Indeed, his portraiture is as humanistic as it is environmental. One of his most captivating images, taken as part of the later Valparaiso series in the port city of Valparaiso, Chile, perfectly combines both. The piece shows two young girls going down a staircase, their delicate frames contrasting with the solid, modernist-seeming gray concrete surrounding them. It is a picture as much about its subjects as it is about the context in which see them; and with their backs turned to us, is as much about what we see as what we don’t.

“He is very different, very intense,” says Agnès Sire, director of the Henri Cartier-Bresson Foundation, and curator of an upcoming retrospective of Larrain’s work at Les Rencontres d’Arles, “for me, he is [often] interested in what you don’t see.”

Larrain stopped taking pictures professionally in the 1970s and retreated to the Chilean countryside for a life of calm meditation (though he continued to take some pieces in the 1980s, they were photographs of objects, usually in his house, which he would send to friends in the mail). It is said that he withdrew because he, ever the humanitarian, became disillusioned with the often harsh world he was photographing, and felt powerless to help.

“He stopped his career. It was not bringing him what he [thought] it would bring to him,” explains Sire. “[He felt] the fact he photographed those kids will not change the fact that there will always be kids abandoned.
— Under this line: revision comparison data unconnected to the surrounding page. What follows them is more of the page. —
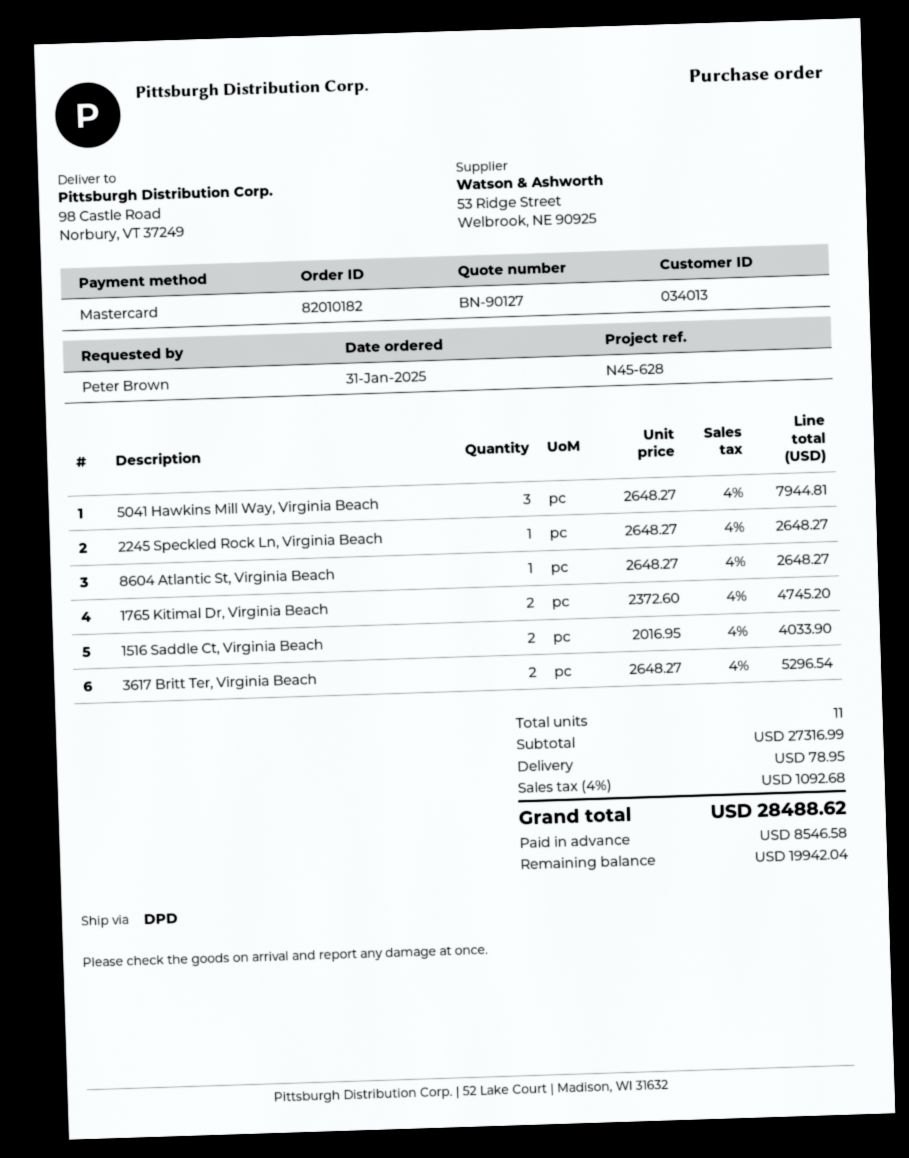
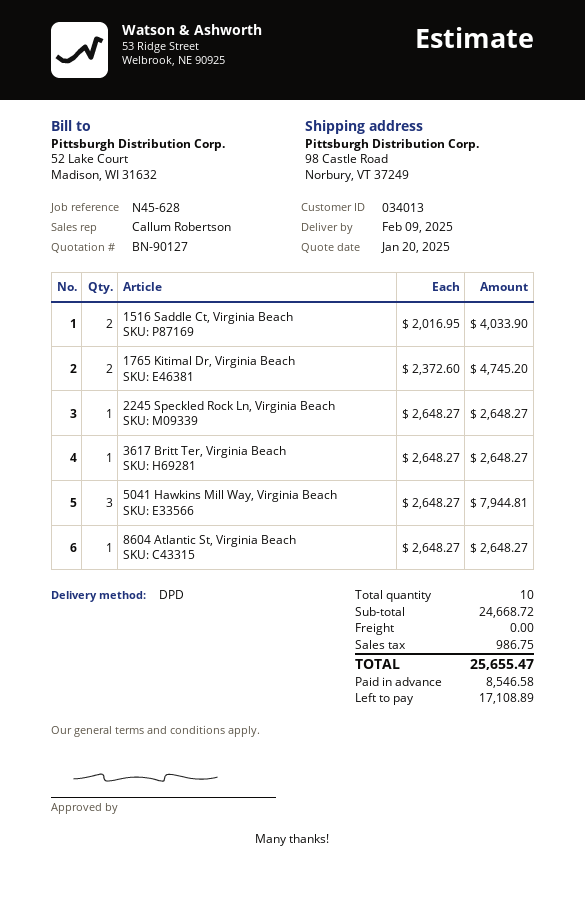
3617 Britt Ter, Virginia Beach: 2 x 2648.27 = 5296.54 -> 1 x 2648.27 = 2648.27
total quantity: 11 -> 10
subtotal: 27316.99 -> 24668.72
shipping: 78.95 -> 0.00
tax: 1092.68 -> 986.75
total: 28488.62 -> 25655.47
balance: 19942.04 -> 17108.89

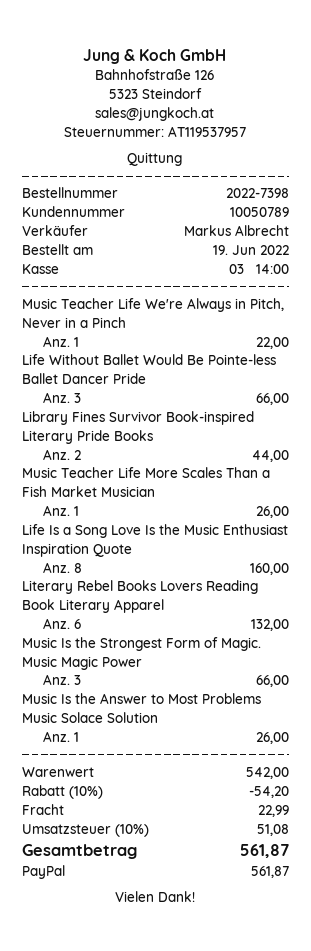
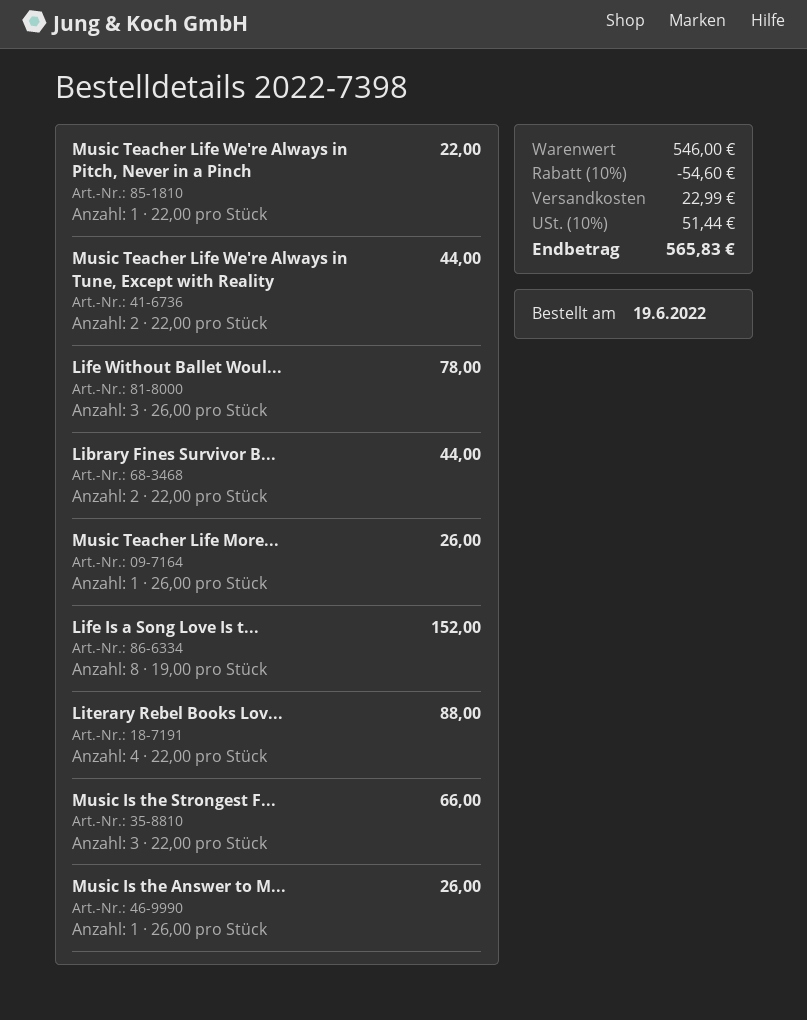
Life Without Ballet Would Be Pointe-less Ballet Dancer Pride: 3 for 66.00 -> 3 for 78.00
Life Is a Song Love Is the Music Enthusiast Inspiration Quote: 8 for 160.00 -> 8 for 152.00
Literary Rebel Books Lovers Reading Book Literary Apparel: 6 for 132.00 -> 4 for 88.00
Music Teacher Life We're Always in Tune, Except with Reality: none -> 2 for 44.00
subtotal: 542.00 -> 546.00
discount: 10% = 54.20 -> 10% = 54.60
tax: 10% = 51.08 -> 10% = 51.44
total: 561.87 -> 565.83

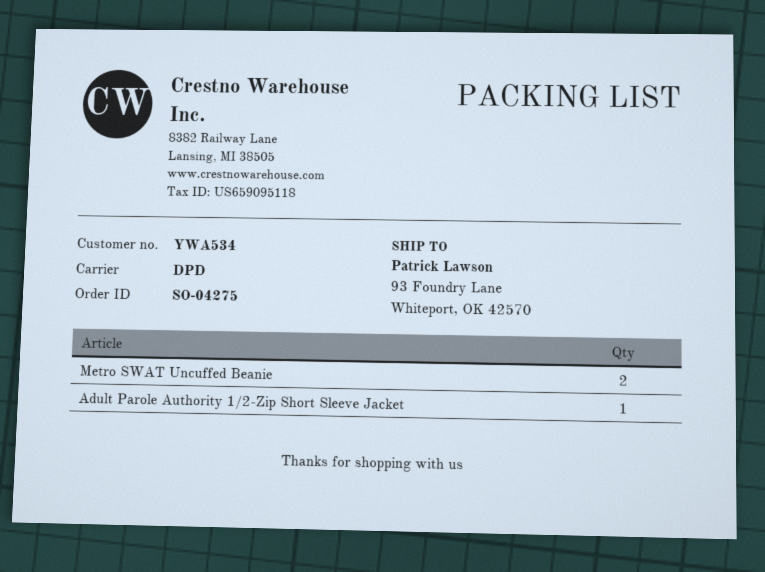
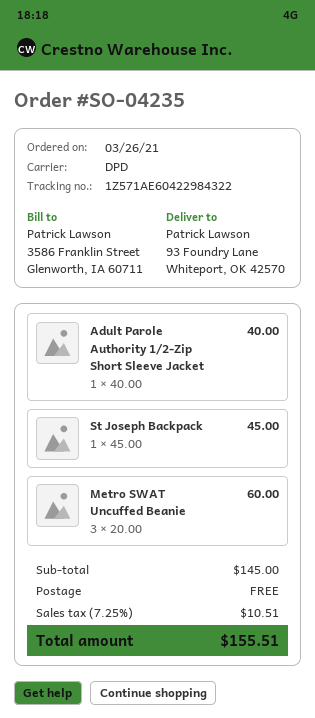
order number: SO-04275 -> SO-04235
Metro SWAT Uncuffed Beanie: 2 -> 3
St Joseph Backpack: none -> 1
Photography will not help save the planet.”

Sire adds that Larrain even rejected the idea of retrospectives for most of his later life, because they might force him out of his self-imposed retreat, and that his career was meteoric for a reason: he was a man who would only, and could only, follow his instincts. “He was unique,” she says, “he was really a free man.”


A retrospective of Sergio Larrain’s work formed part of Les Rencontres d’Arles 2013, exhibited from July 1 through Sept. 22, 2013.

Richard Conway is a member of TIME.com’s photo staff. He’s previously written for LightBox on Erwin Olaf, Gary Winogrand, Ezra Stoller and Pete Hujar.


Reprint from TIME.com, 26 June 2013, © 2017 Time Inc.